▶ _Excerpted data_
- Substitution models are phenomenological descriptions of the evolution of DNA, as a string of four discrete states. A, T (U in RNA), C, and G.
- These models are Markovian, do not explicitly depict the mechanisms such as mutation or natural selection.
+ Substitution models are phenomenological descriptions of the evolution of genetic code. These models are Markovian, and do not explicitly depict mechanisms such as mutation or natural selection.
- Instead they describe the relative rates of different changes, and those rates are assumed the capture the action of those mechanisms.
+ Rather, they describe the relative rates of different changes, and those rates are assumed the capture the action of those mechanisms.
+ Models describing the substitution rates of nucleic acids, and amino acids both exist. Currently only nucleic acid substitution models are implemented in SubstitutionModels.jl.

...

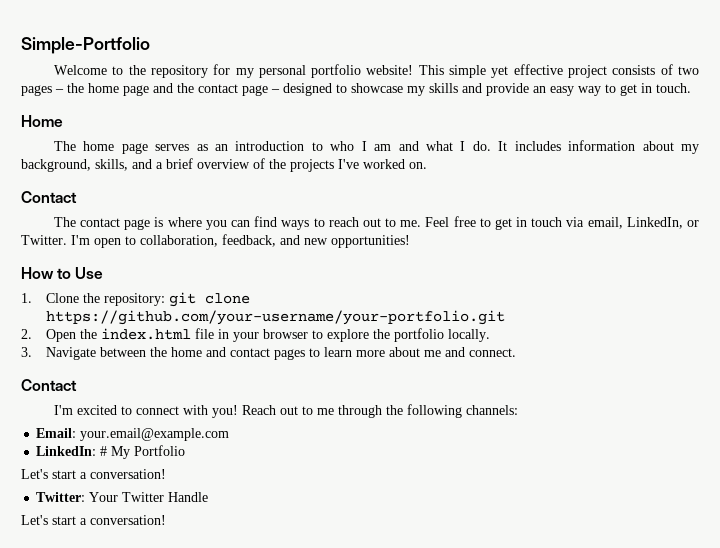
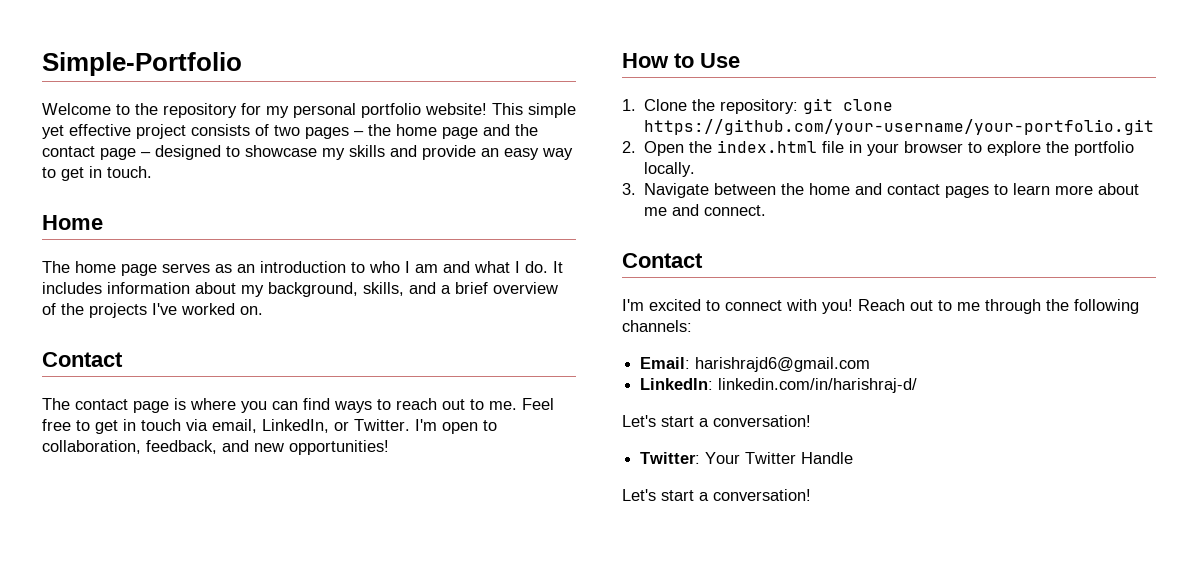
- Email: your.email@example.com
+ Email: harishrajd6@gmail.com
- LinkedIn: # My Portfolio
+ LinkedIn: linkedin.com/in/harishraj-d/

* * *

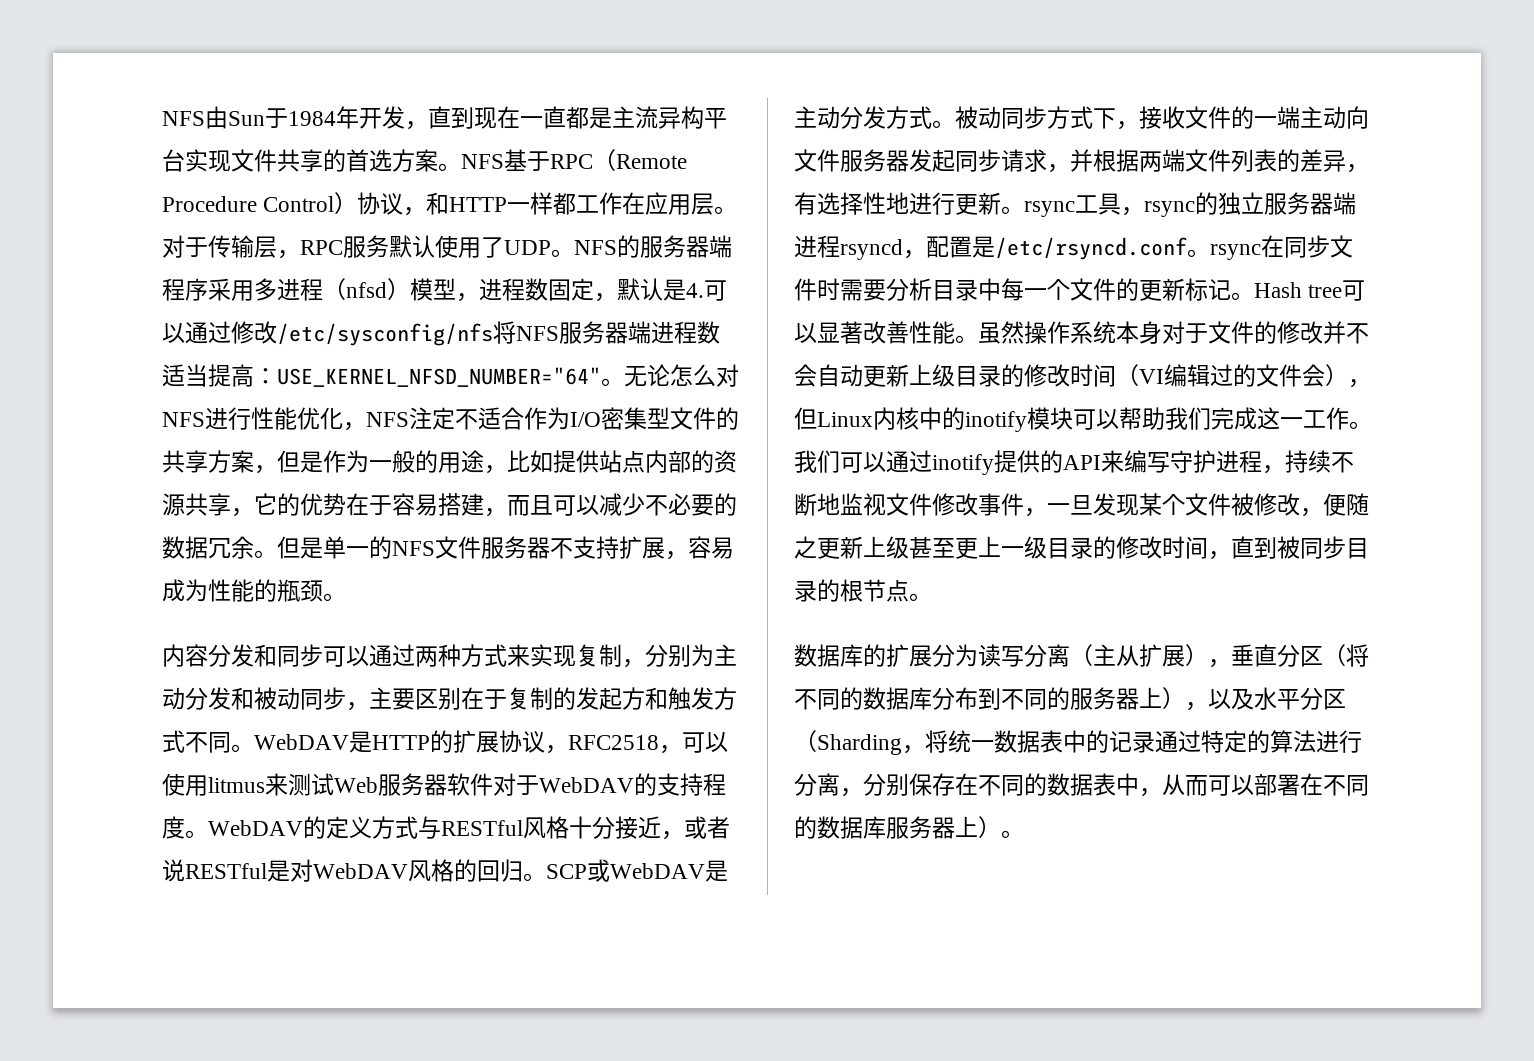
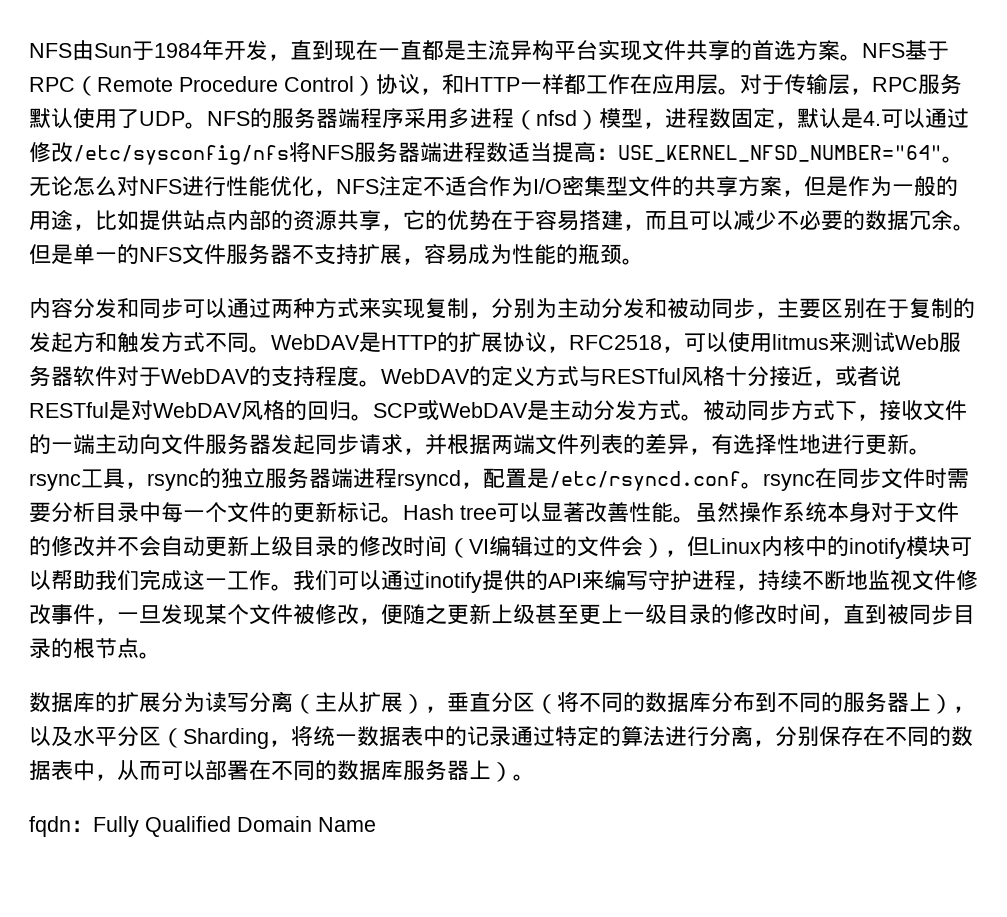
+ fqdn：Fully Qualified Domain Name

▶ _What to work on_
Your response should be the count of lines in the material above that contain "mutation", with nothing added.

▶ _Exercise answer_
2